(Difference listings)
┌──
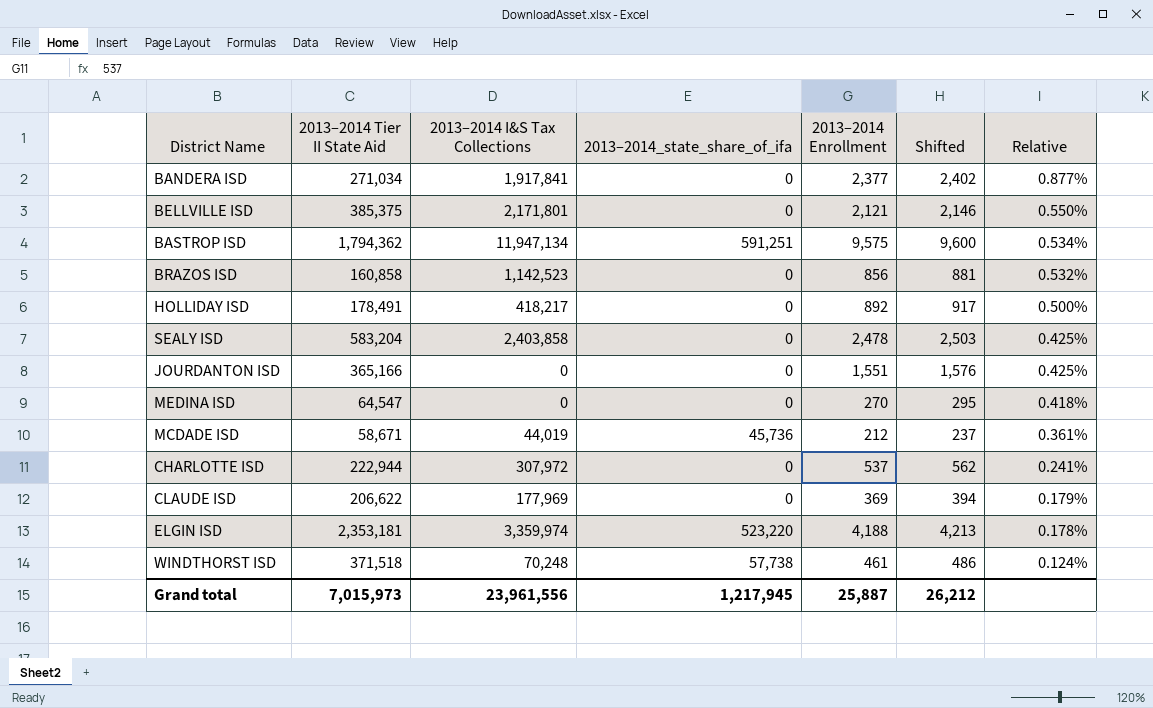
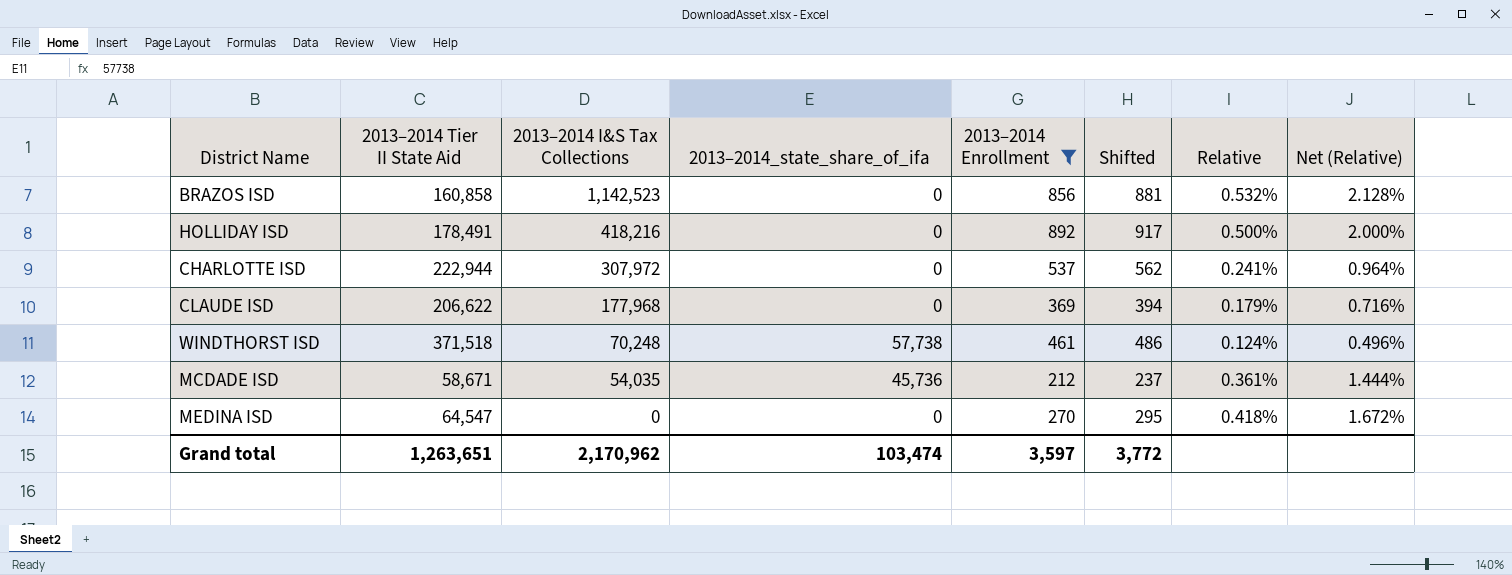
filter: none -> 2013–2014 Enrollment <= 892
row order: Relative descending -> 2013–2014 I&S Tax Collections descending
column Net (Relative) | formula: none -> [Relative] * 4
HOLLIDAY ISD | 2013–2014 I&S Tax Collections: 418,217 -> 418,216
CLAUDE ISD | 2013–2014 I&S Tax Collections: 177,969 -> 177,968
MCDADE ISD | 2013–2014 I&S Tax Collections: 44,019 -> 54,035
Grand total | 2013–2014 Tier II State Aid: 7,015,973 -> 1,263,651
Grand total | 2013–2014 I&S Tax Collections: 23,961,556 -> 2,170,962
Grand total | 2013–2014_state_share_of_ifa: 1,217,945 -> 103,474
Grand total | 2013–2014 Enrollment: 25,887 -> 3,597
Grand total | Shifted: 26,212 -> 3,772

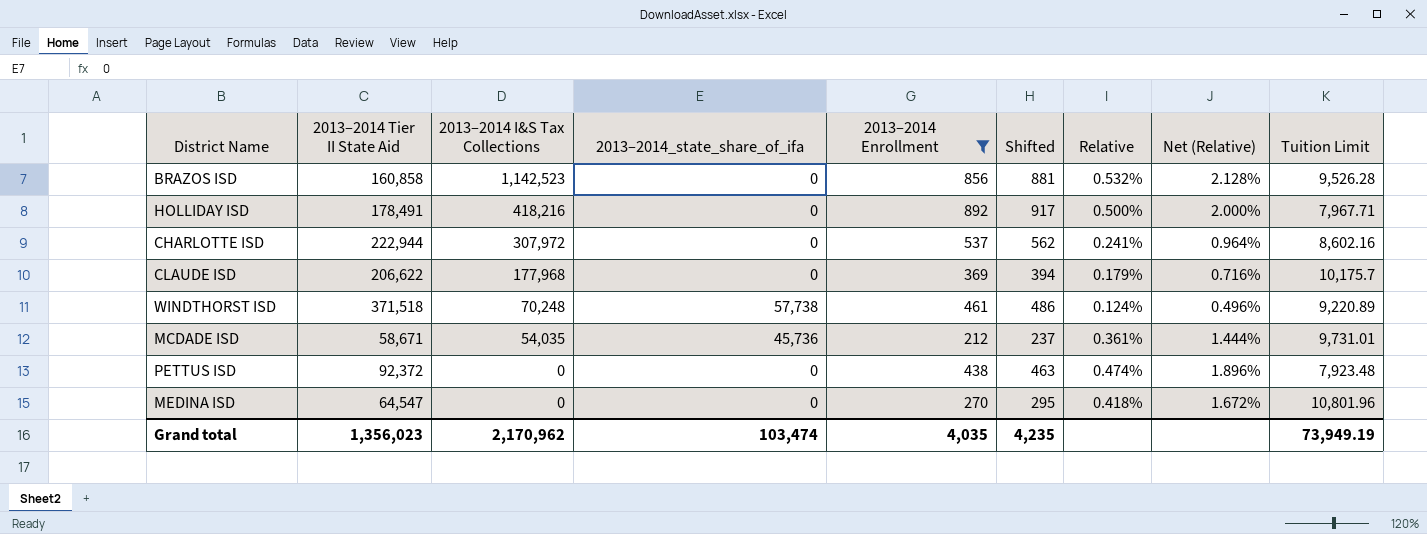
column Tuition Limit | position: none -> 9
row PETTUS ISD: none -> 92,372 | 0 | 0 | 438 | 463 | 0.474% | 1.896% | 7,923.48
Grand total | 2013–2014 Tier II State Aid: 1,263,651 -> 1,356,023
Grand total | 2013–2014 Enrollment: 3,597 -> 4,035
Grand total | Shifted: 3,772 -> 4,235

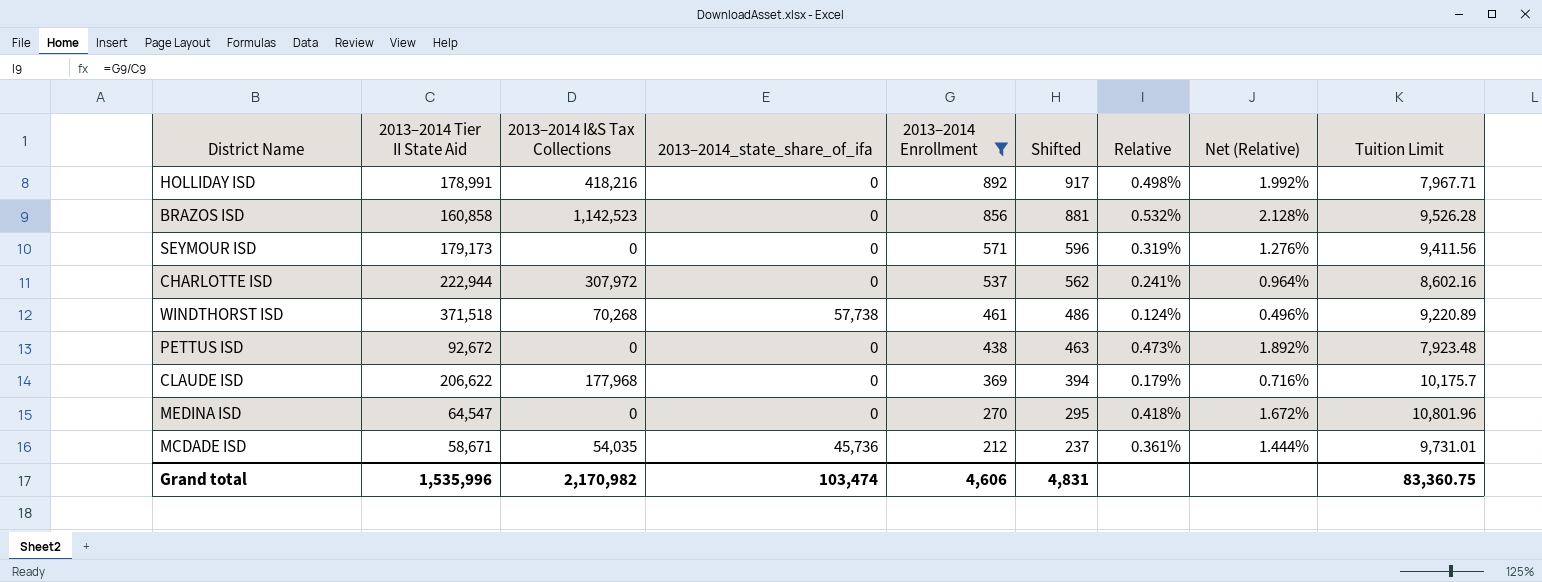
row order: 2013–2014 I&S Tax Collections descending -> 2013–2014 Enrollment descending
HOLLIDAY ISD | 2013–2014 Tier II State Aid: 178,491 -> 178,991
HOLLIDAY ISD | Relative: 0.500% -> 0.498%
HOLLIDAY ISD | Net (Relative): 2.000% -> 1.992%
row SEYMOUR ISD: none -> 179,173 | 0 | 0 | 571 | 596 | 0.319% | 1.276% | 9,411.56
WINDTHORST ISD | 2013–2014 I&S Tax Collections: 70,248 -> 70,268
PETTUS ISD | 2013–2014 Tier II State Aid: 92,372 -> 92,672
PETTUS ISD | Relative: 0.474% -> 0.473%
PETTUS ISD | Net (Relative): 1.896% -> 1.892%
Grand total | 2013–2014 Tier II State Aid: 1,356,023 -> 1,535,996
Grand total | 2013–2014 I&S Tax Collections: 2,170,962 -> 2,170,982
Grand total | 2013–2014 Enrollment: 4,035 -> 4,606
Grand total | Shifted: 4,235 -> 4,831
Grand total | Tuition Limit: 73,949.19 -> 83,360.75

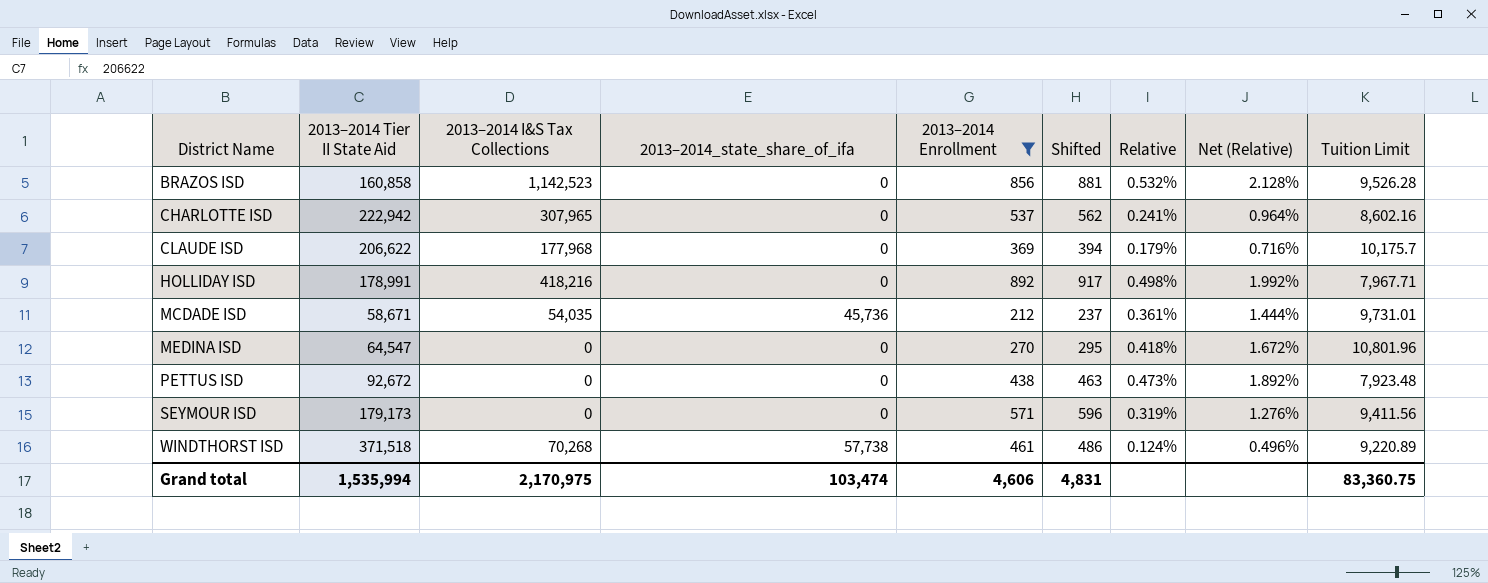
row order: 2013–2014 Enrollment descending -> District Name ascending
CHARLOTTE ISD | 2013–2014 Tier II State Aid: 222,944 -> 222,942
CHARLOTTE ISD | 2013–2014 I&S Tax Collections: 307,972 -> 307,965
Grand total | 2013–2014 Tier II State Aid: 1,535,996 -> 1,535,994
Grand total | 2013–2014 I&S Tax Collections: 2,170,982 -> 2,170,975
└──
[PROBLEM DETAILS] Give the lines again word for word, from the start of the records to the line holding "column Tuition Limit | position: none -> 9", both included, and leave out any picture.

[SOLUTION]
filter: none -> 2013–2014 Enrollment <= 892
row order: Relative descending -> 2013–2014 I&S Tax Collections descending
column Net (Relative) | formula: none -> [Relative] * 4
HOLLIDAY ISD | 2013–2014 I&S Tax Collections: 418,217 -> 418,216
CLAUDE ISD | 2013–2014 I&S Tax Collections: 177,969 -> 177,968
MCDADE ISD | 2013–2014 I&S Tax Collections: 44,019 -> 54,035
Grand total | 2013–2014 Tier II State Aid: 7,015,973 -> 1,263,651
Grand total | 2013–2014 I&S Tax Collections: 23,961,556 -> 2,170,962
Grand total | 2013–2014_state_share_of_ifa: 1,217,945 -> 103,474
Grand total | 2013–2014 Enrollment: 25,887 -> 3,597
Grand total | Shifted: 26,212 -> 3,772

column Tuition Limit | position: none -> 9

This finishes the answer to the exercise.